The union’s questionable approach to concussion-related science continued after Upshaw’s death. Last December, his job still unfilled, a letter on players association letterhead was mailed to every living retiree to say the union was “supporting and endorsing” an N.F.L. study of retired players, “trying to determine if there are possible long-term effects on the brain from playing in the N.F.L.” — implying that the question remained open.
The support and endorsement was given with no participation in devising (and scant knowledge of) the study’s methods, which have since been criticized by members of Congress and outside experts as underpowered and rife with conflicts of interest.
And one month ago, when a union lawyer analyzed data from the 88 Plan, a joint league-union program to reimburse retirees for medical expenses deriving from dementia, mathematical and methodological errors led him to assert that N.F.L. retirees were experiencing dementia at a rate similar to the general population.
Experts in epidemiology, neurology and dementia later said that correcting for those errors resulted in a situation in which football retirees between ages 60 and 89 probably had moderate to severe dementia at four or five times the national rate.
After succeeding Upshaw in March, Smith looked to shift the union’s approach to many issues, including the brain-injury controversy. He successfully requested Mayer to become the union’s first representative on the league’s concussion committee, and assembled a union committee to study the matter independently. He admitted that the players union had been “slow to embrace all of the medical literature” regarding the effects of head trauma. And in his written testimony before the House committee Wednesday, he took a far less conciliatory tone toward the N.F.L.’s handling of outside research.
“The days of denigrating, suppressing, and ignoring the medical findings must come to an end,” said Smith, who played no organized football beyond high school. He added, “Unfortunately, the N.F.L has diminished those studies, urged the suppression of the findings and for years, moved slowly in an area where speed should have been the impetus.”

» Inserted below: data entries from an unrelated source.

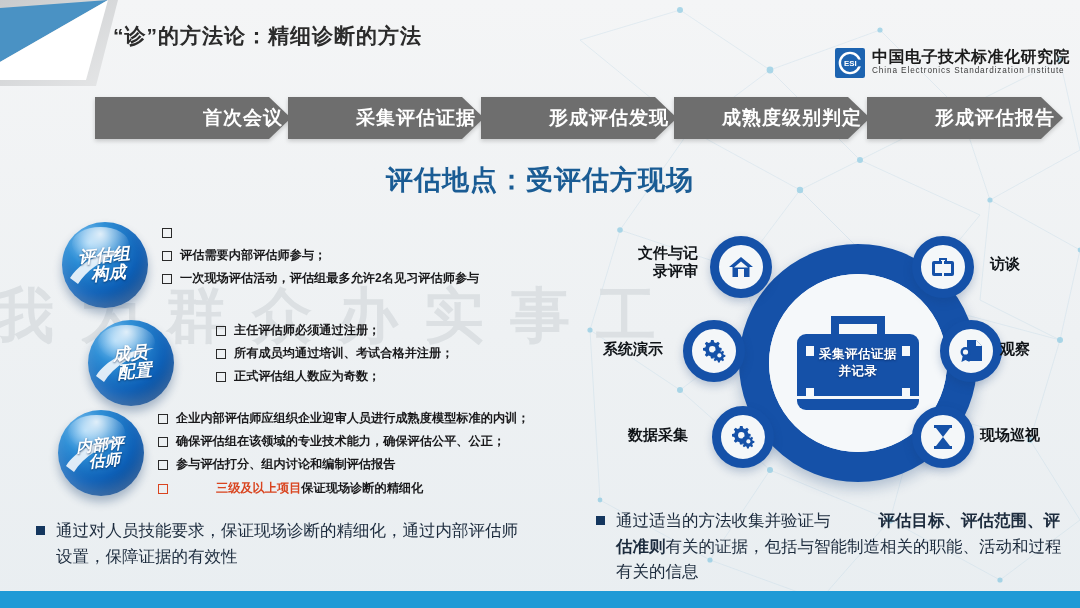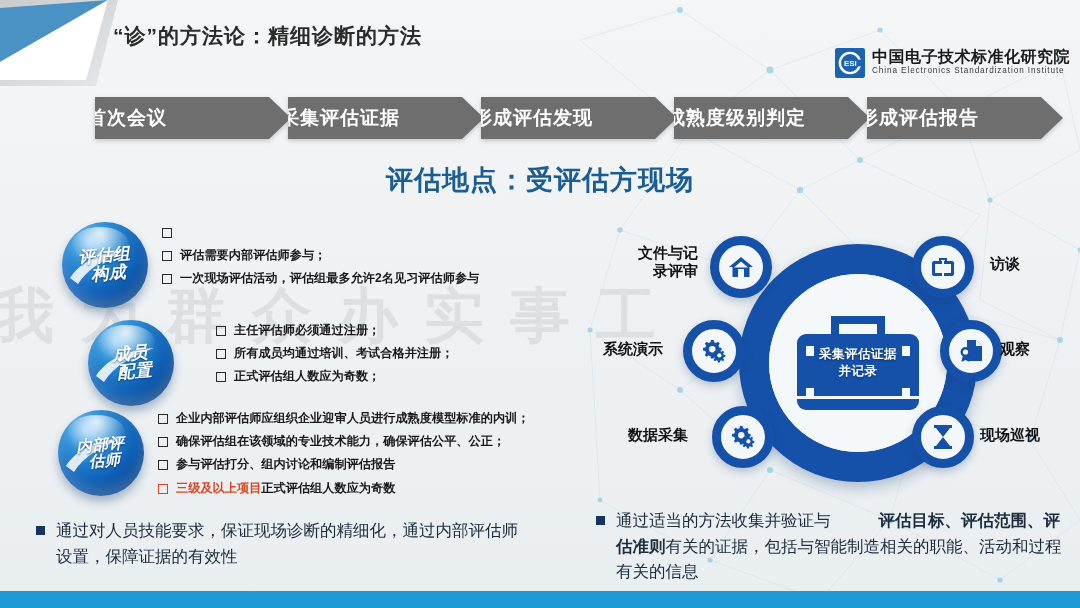--- a/index.html
+++ b/index.html
@@ -46,7 +46,7 @@
   }
   .chev{
     position:relative;flex:1 1 0;background:#6e6e6e;
-    display:flex;align-items:center;justify-content:flex-start;
+    display:flex;align-items:center;justify-content:flex-end;
     color:#fff;font-size:19px;font-weight:bold;letter-spacing:1px;
     -webkit-clip-path:polygon(0 0, calc(100% - 22px) 0, 100% 50%, calc(100% - 22px) 100%, 0 100%);
     clip-path:polygon(0 0, calc(100% - 22px) 0, 100% 50%, calc(100% - 22px) 100%, 0 100%);

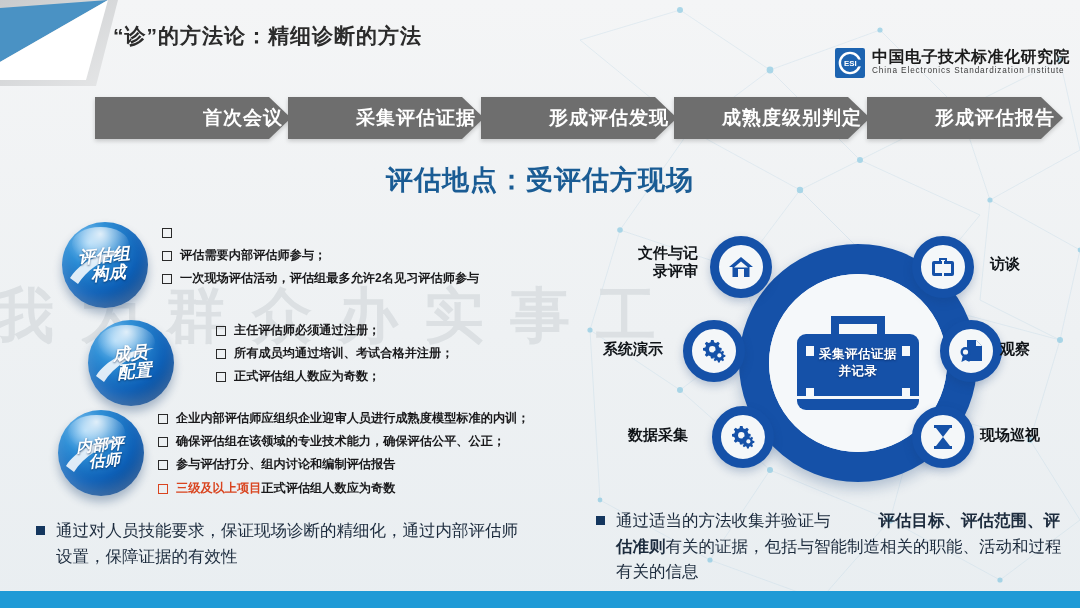--- a/index.html
+++ b/index.html
@@ -98,7 +98,7 @@
     margin-top:2px;background:transparent;
   }
   .bline.accent .sqbox{border-color:#d9441f;}
-  .bline .redpart{color:#d9441f;}
+  .bline .redpart{color:#d9441f;margin-left:40px;}
   
   .sum{position:absolute;display:flex;gap:11px;align-items:flex-start;}
   .sum .marker{flex:0 0 auto;width:9px;height:9px;background:#14365e;margin-top:8px;}

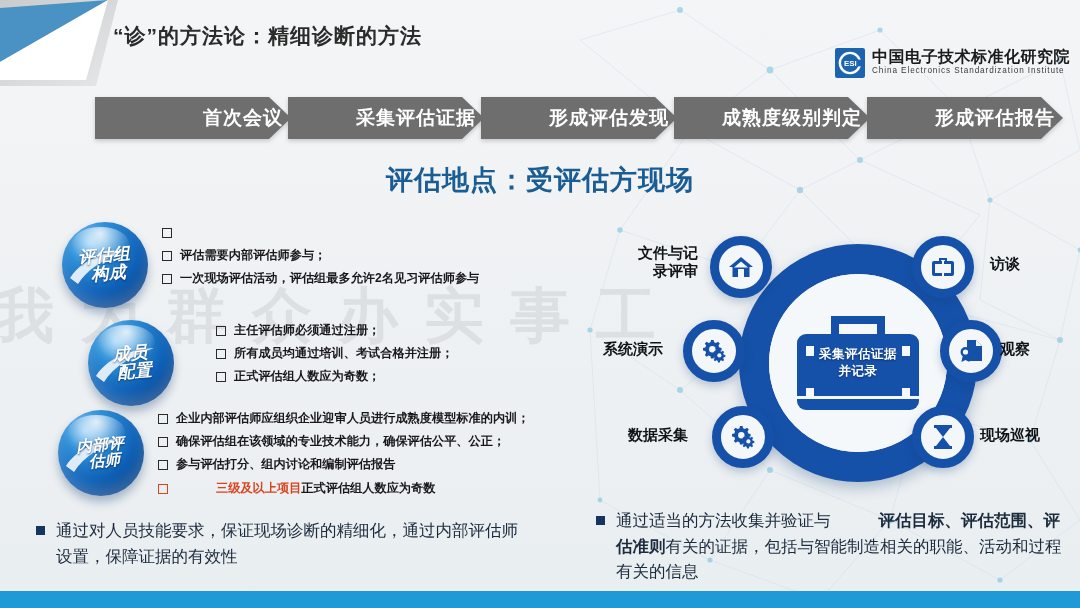--- a/index.html
+++ b/index.html
@@ -319,7 +319,7 @@
       </div>
     <div class="bline accent">
       <span class="sqbox"></span>
-      <span><span class="redpart">三级及以上项目</span><span>正式评估组人数应为奇数</span></span>
+      <span><span class="redpart">三级及以上项目</span><span>保证现场诊断的精细化</span></span>
     </div>
   </div>
 </div>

Members of Congress praised Smith’s remarks but remained skeptical given the union’s past. “The players essentially wasted years by how poorly they responded to this early on,” said Representative Anthony D. Weiner, Democrat of New York.
Sanchez added: “I sincerely hope he’s serious in that effort. The proof will come in the future.”
Several players who followed last week’s hearing said they began to appreciate how they, and not just the league, held responsibility for allowing the situation to evolve as it had. Rick Jones, a former linebacker for the Cleveland Browns and the Baltimore Colts from 1977 to 1983 who now cleans windows in Birmingham, Ala., spread the blame.
“We’re all culpable — players, coaches, owners, doctors,” Jones said. “We all have a hand in it. We didn’t know it. We did not know about brain injuries in my day. But the minute our union knew it was dangerous, it was their job to take care of the guys who were hurting like me, and to keep it from happening to anyone else.”